• Exercise requirements: Take each line in the entries below that holds "logo" and show it.

• Entries shown:
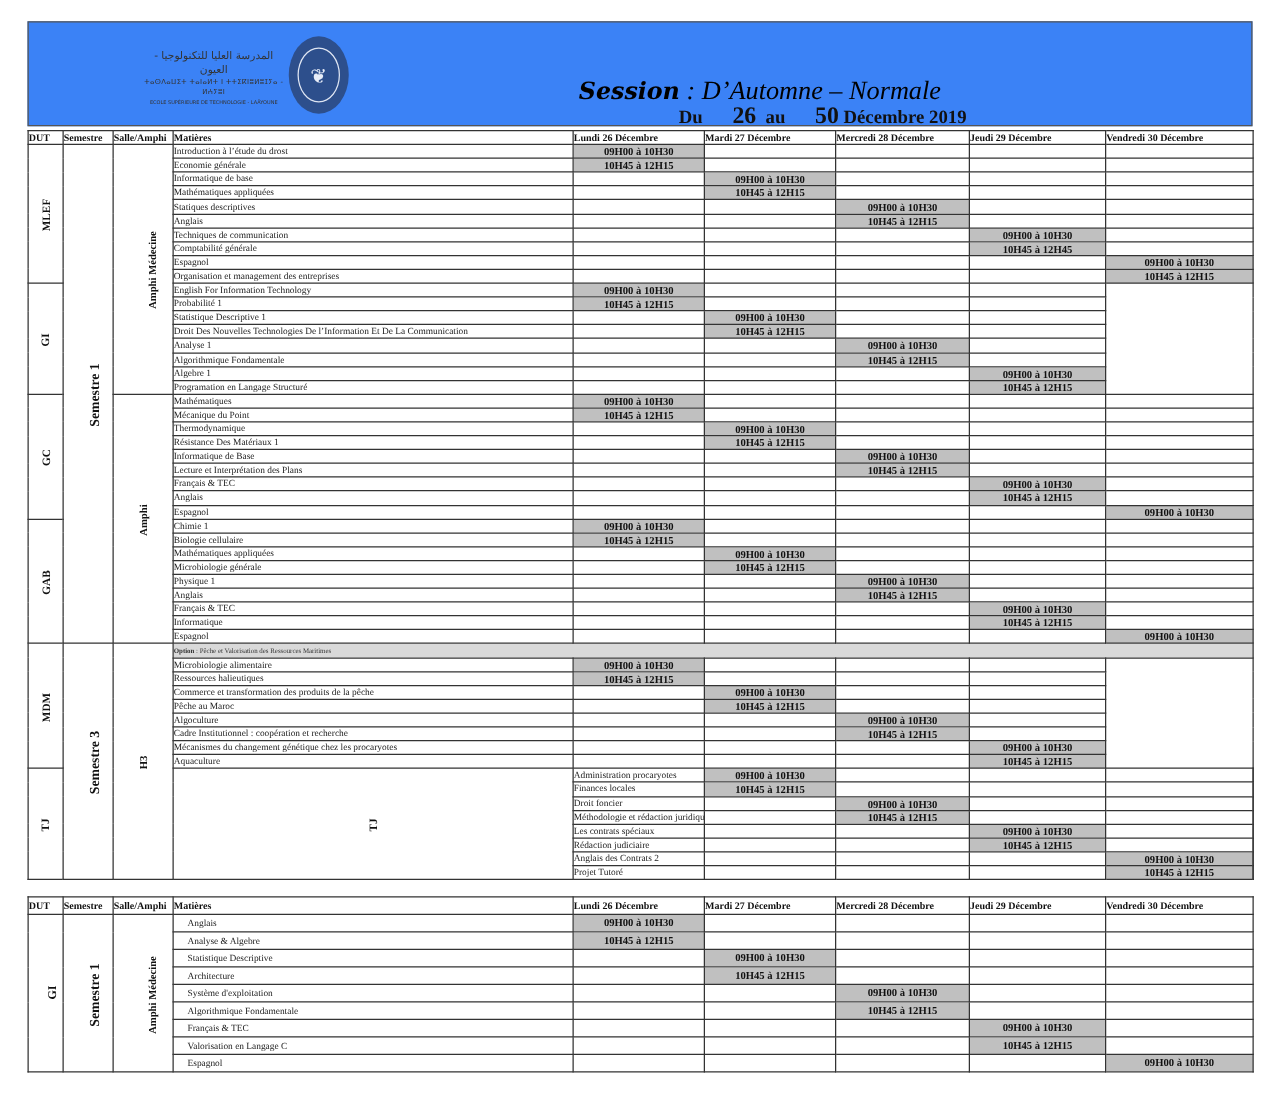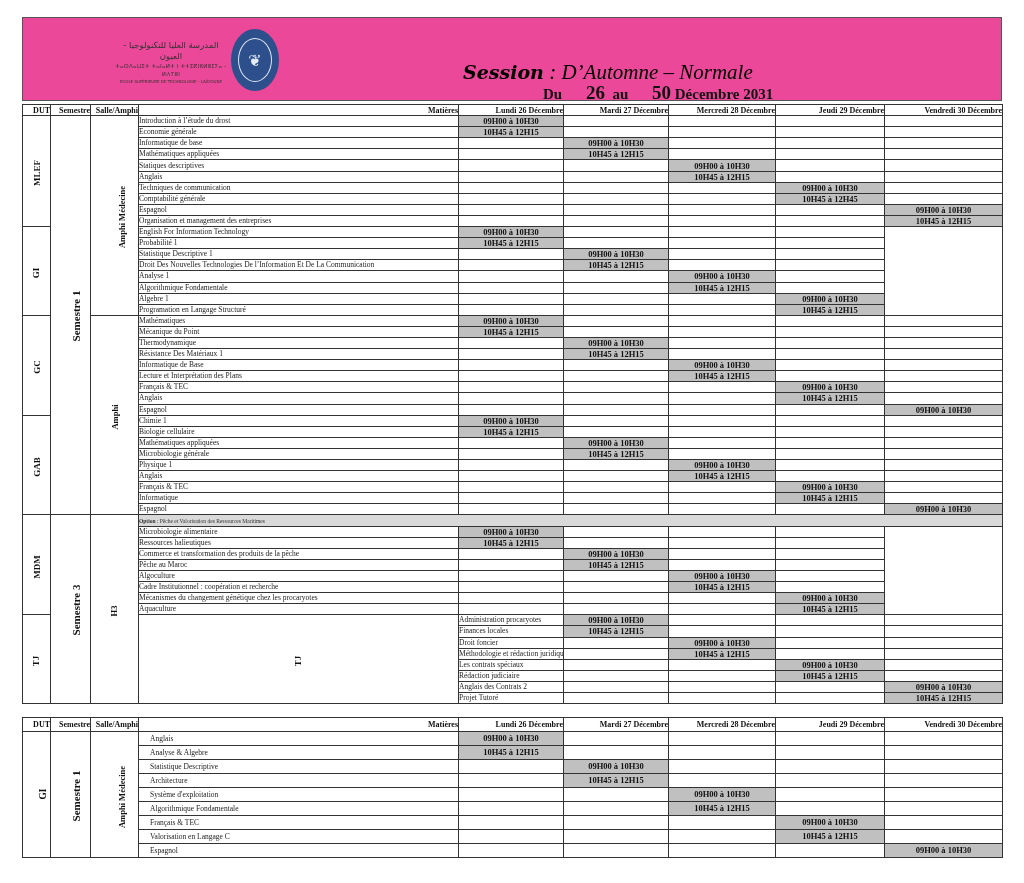--- a/index.html
+++ b/index.html
@@ -8,7 +8,7 @@
 
   .header-box {
     position: absolute; left: 22px; top: 17px; width: 980px; height: 84px;
-    border: 1.5px solid #555; background: #ec4899;
+    border: 1.5px solid #555; background: #3b82f6;
   }
   .logo-text { position: absolute; left: 92px; top: 22px; width: 112px; text-align: center; }
   .logo-ar { font-family: "DejaVu Sans", sans-serif; font-size: 8.5px; color: #333; line-height: 11px; }

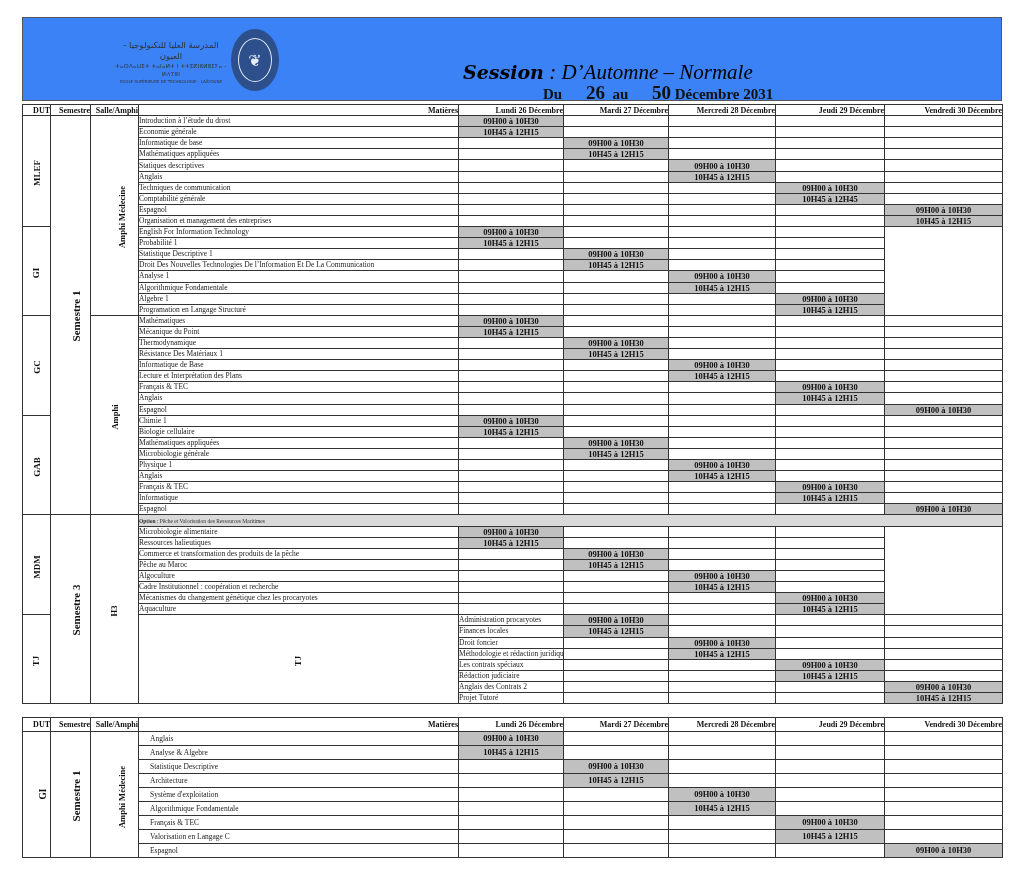--- a/index.html
+++ b/index.html
@@ -82,7 +82,7 @@
     <div class="seal-inner">❦</div>
   </div>
   <div class="session-line"><span class="session-word">Session</span><span> : D’Automne – Normale</span></div>
-  <div class="dates-line"><span>Du </span><span class="big">26</span><span style="white-space:pre">  au </span><span class="big">50</span><span> Décembre 2031</span></div>
+  <div class="dates-line"><span>Du </span><span class="big">26</span><span style="white-space:pre">  au </span><span class="big">50</span><span> Décembre 2019</span></div>
 </div>
 
 <table class="sched" id="t1">

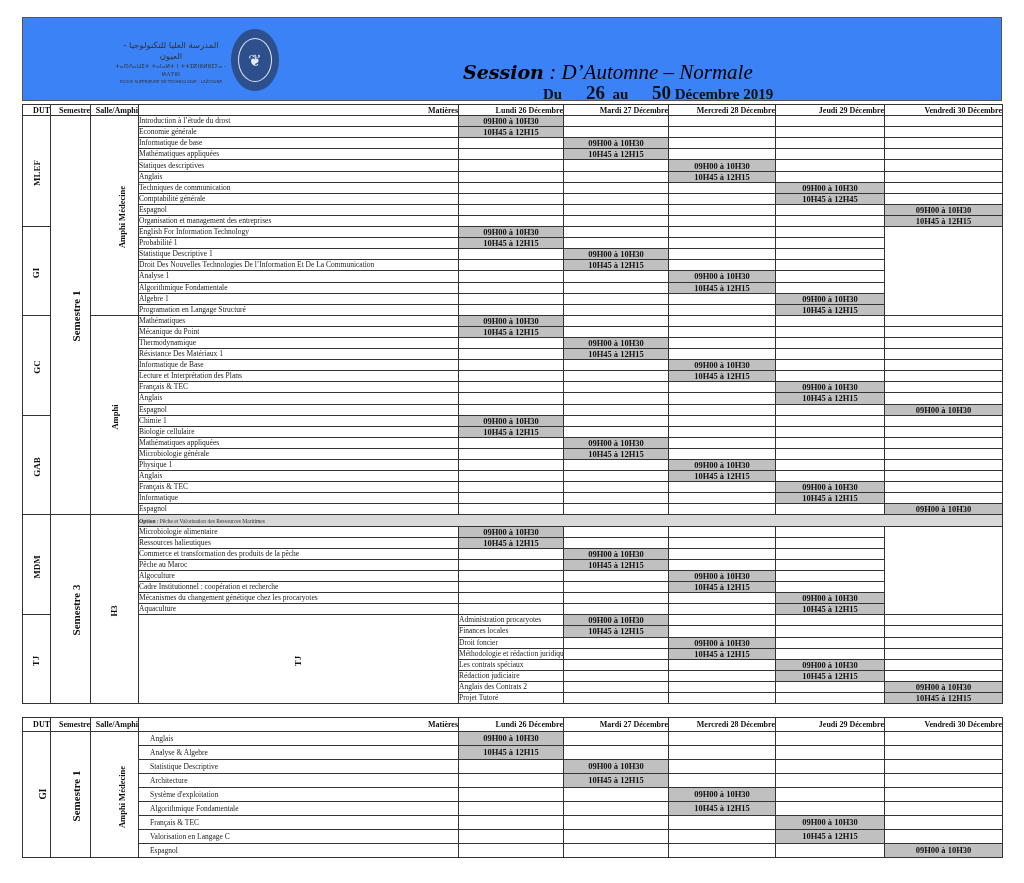--- a/index.html
+++ b/index.html
@@ -43,7 +43,7 @@
   table.sched td, table.sched th {
     border: 1px solid #333; padding: 0; overflow: hidden; white-space: nowrap;
   }
-  table.sched th { font-weight: bold; font-size: 8px; text-align: right; color: #111; }
+  table.sched th { font-weight: bold; font-size: 8px; text-align: left; color: #111; }
   #t1 { left: 22px; top: 104px; width: 980px; }
   #t1 tr { height: 11.1px; }
   #t1 th { height: 11px; }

• Solved exercise:
   .logo-text { position: absolute; left: 92px; top: 22px; width: 112px; text-align: center; }
   .logo-ar { font-family: "DejaVu Sans", sans-serif; font-size: 8.5px; color: #333; line-height: 11px; }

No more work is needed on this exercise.